- What needs to be done: All records below are to be repeated exactly, with the pictures left out.

- Before-and-after change data:
::::
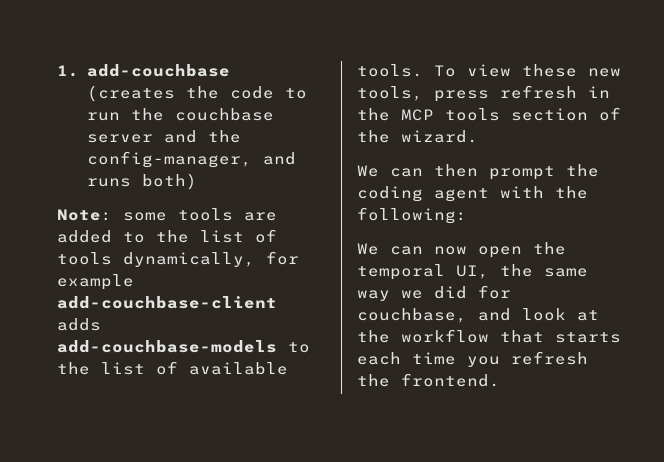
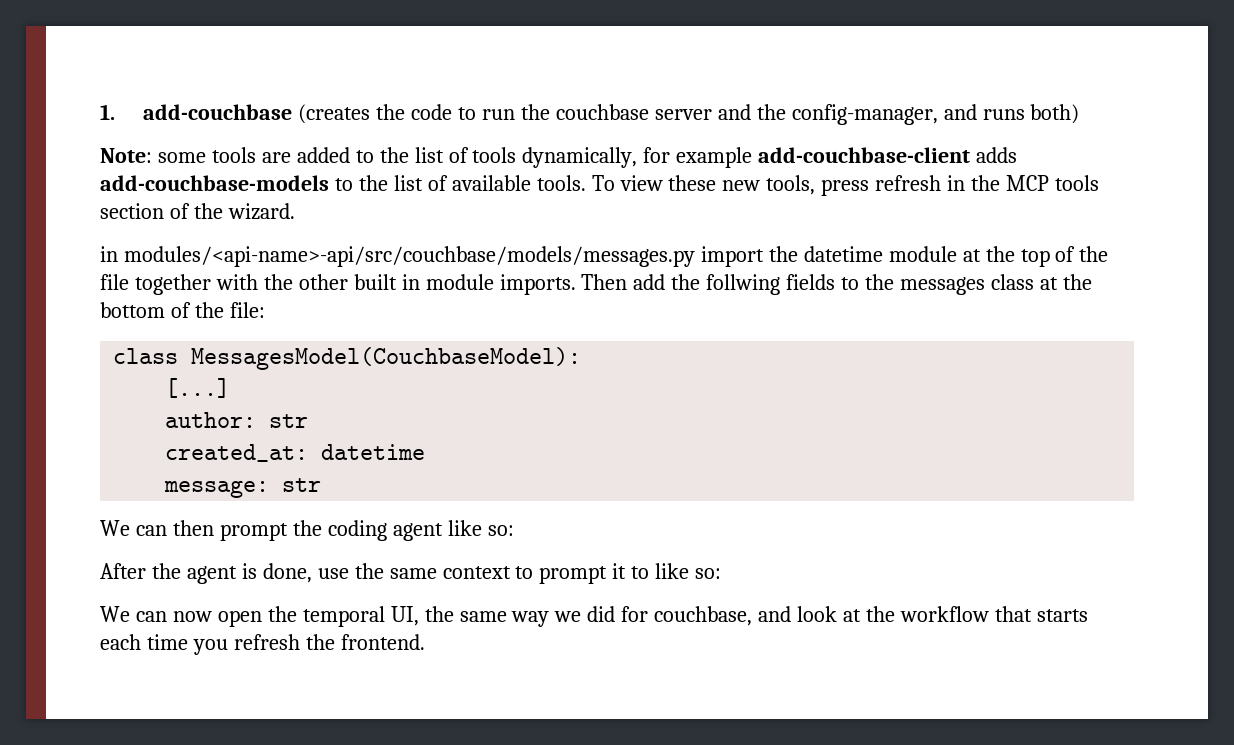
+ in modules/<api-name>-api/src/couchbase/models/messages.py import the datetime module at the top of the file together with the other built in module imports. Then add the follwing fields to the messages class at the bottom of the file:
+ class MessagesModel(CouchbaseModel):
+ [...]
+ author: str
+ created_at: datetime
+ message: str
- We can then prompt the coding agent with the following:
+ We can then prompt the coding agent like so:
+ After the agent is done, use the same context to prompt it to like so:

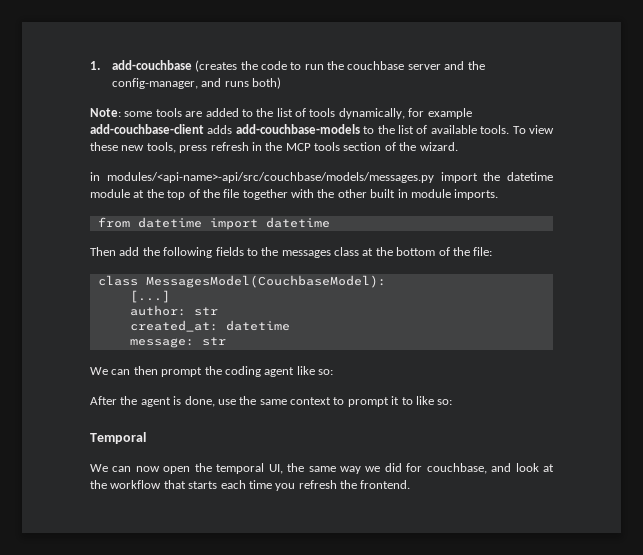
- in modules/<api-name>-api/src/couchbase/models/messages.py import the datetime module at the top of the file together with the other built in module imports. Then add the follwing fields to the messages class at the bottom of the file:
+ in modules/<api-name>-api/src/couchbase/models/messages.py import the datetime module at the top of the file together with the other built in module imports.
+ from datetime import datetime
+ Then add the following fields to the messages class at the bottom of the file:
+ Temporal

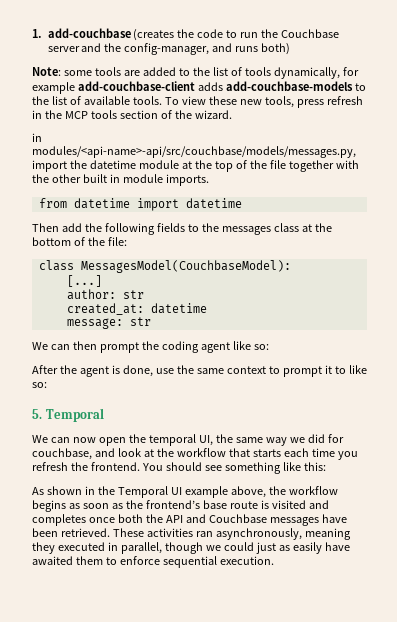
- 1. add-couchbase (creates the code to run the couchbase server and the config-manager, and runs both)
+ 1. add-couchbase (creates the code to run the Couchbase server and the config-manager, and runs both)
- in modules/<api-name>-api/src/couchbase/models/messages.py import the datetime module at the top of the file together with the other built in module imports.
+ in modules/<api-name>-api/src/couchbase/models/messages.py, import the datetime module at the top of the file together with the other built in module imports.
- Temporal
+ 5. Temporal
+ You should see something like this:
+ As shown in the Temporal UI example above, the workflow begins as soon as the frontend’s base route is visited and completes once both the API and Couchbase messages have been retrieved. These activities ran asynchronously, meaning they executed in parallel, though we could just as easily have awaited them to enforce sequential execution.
::::
- Task answer:
+ in modules/<api-name>-api/src/couchbase/models/messages.py import the datetime module at the top of the file together with the other built in module imports. Then add the follwing fields to the messages class at the bottom of the file:
+ class MessagesModel(CouchbaseModel):
+ [...]
+ author: str
+ created_at: datetime
+ message: str
- We can then prompt the coding agent with the following:
+ We can then prompt the coding agent like so:
+ After the agent is done, use the same context to prompt it to like so:

- in modules/<api-name>-api/src/couchbase/models/messages.py import the datetime module at the top of the file together with the other built in module imports. Then add the follwing fields to the messages class at the bottom of the file:
+ in modules/<api-name>-api/src/couchbase/models/messages.py import the datetime module at the top of the file together with the other built in module imports.
+ from datetime import datetime
+ Then add the following fields to the messages class at the bottom of the file:
+ Temporal

- 1. add-couchbase (creates the code to run the couchbase server and the config-manager, and runs both)
+ 1. add-couchbase (creates the code to run the Couchbase server and the config-manager, and runs both)
- in modules/<api-name>-api/src/couchbase/models/messages.py import the datetime module at the top of the file together with the other built in module imports.
+ in modules/<api-name>-api/src/couchbase/models/messages.py, import the datetime module at the top of the file together with the other built in module imports.
- Temporal
+ 5. Temporal
+ You should see something like this:
+ As shown in the Temporal UI example above, the workflow begins as soon as the frontend’s base route is visited and completes once both the API and Couchbase messages have been retrieved. These activities ran asynchronously, meaning they executed in parallel, though we could just as easily have awaited them to enforce sequential execution.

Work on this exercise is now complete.